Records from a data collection
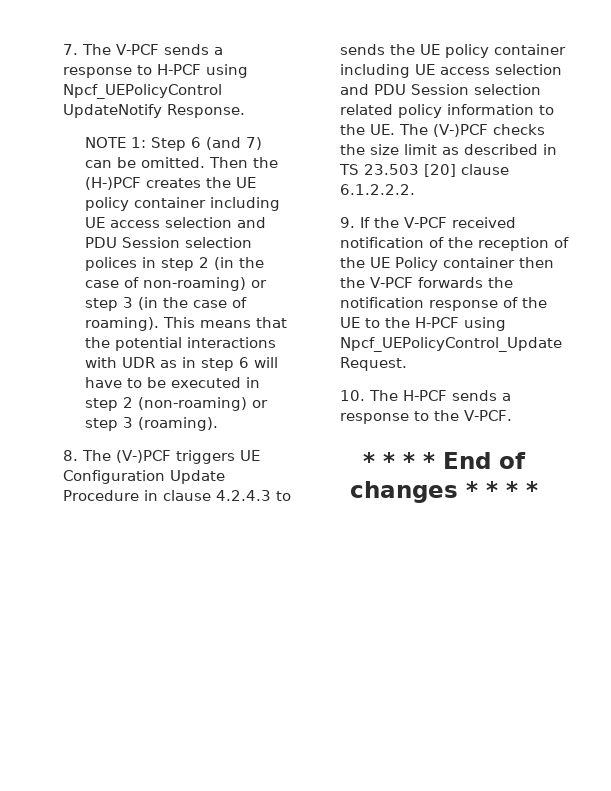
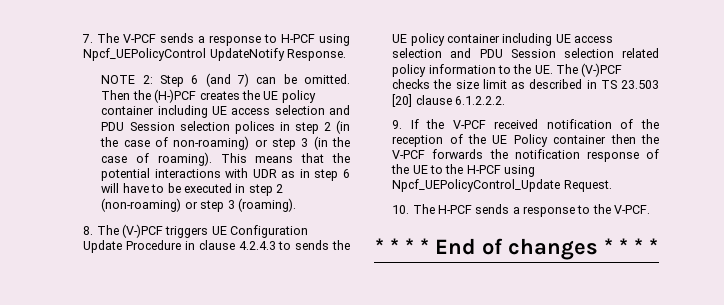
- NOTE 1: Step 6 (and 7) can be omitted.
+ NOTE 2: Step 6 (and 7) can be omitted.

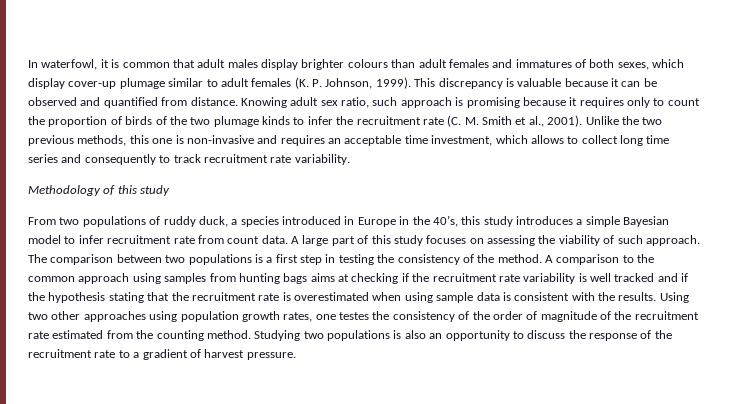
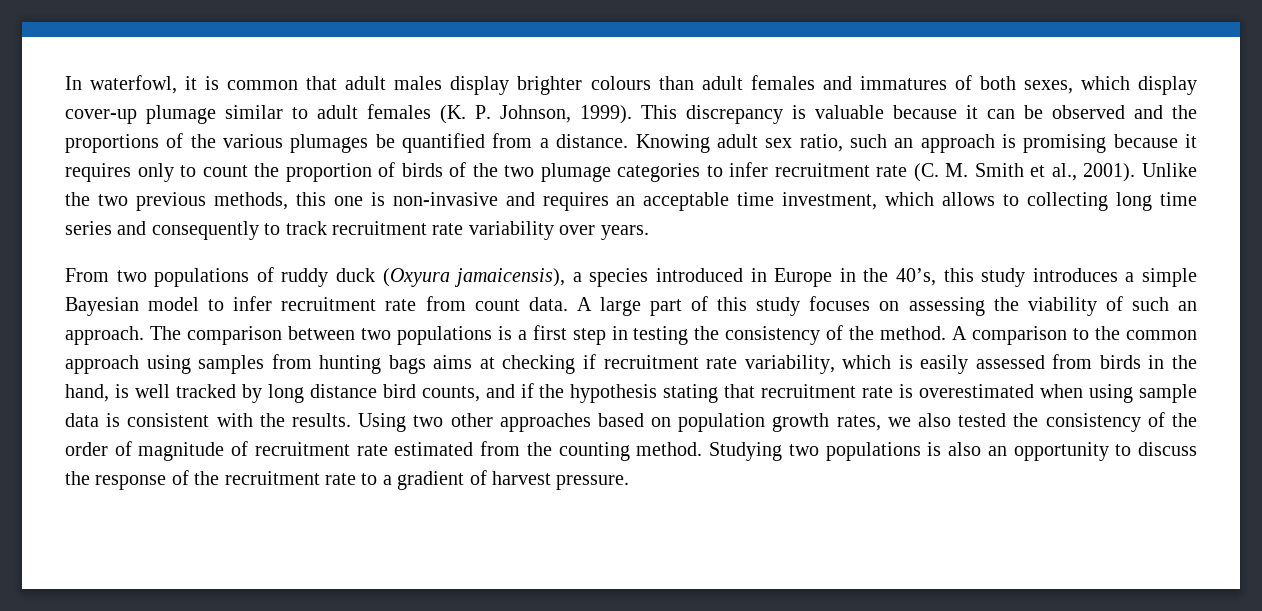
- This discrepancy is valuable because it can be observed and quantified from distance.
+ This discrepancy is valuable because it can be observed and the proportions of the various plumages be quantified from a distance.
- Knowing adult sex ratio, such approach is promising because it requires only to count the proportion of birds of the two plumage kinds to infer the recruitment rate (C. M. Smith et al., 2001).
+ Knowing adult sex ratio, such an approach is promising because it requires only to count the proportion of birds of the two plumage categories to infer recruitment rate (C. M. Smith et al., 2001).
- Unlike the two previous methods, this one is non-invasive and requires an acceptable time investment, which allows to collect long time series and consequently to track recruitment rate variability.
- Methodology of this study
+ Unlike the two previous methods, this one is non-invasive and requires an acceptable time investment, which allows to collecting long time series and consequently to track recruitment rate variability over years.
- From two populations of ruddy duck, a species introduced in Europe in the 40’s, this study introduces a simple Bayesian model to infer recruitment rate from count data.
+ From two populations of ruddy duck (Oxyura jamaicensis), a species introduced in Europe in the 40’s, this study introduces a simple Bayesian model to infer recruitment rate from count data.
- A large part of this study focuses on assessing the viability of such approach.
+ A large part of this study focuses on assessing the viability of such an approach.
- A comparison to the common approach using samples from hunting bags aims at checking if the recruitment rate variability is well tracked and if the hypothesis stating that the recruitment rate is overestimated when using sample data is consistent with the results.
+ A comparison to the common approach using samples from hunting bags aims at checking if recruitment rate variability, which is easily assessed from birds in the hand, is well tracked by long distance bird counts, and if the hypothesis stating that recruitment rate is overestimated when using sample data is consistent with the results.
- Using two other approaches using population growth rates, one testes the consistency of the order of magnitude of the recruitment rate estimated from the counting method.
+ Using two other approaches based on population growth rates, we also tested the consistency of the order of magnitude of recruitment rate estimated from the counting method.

WORK INSTRUCTIONS.
Write down only the number of lines above where the word "well" occurs.

ANSWER SECTION.
2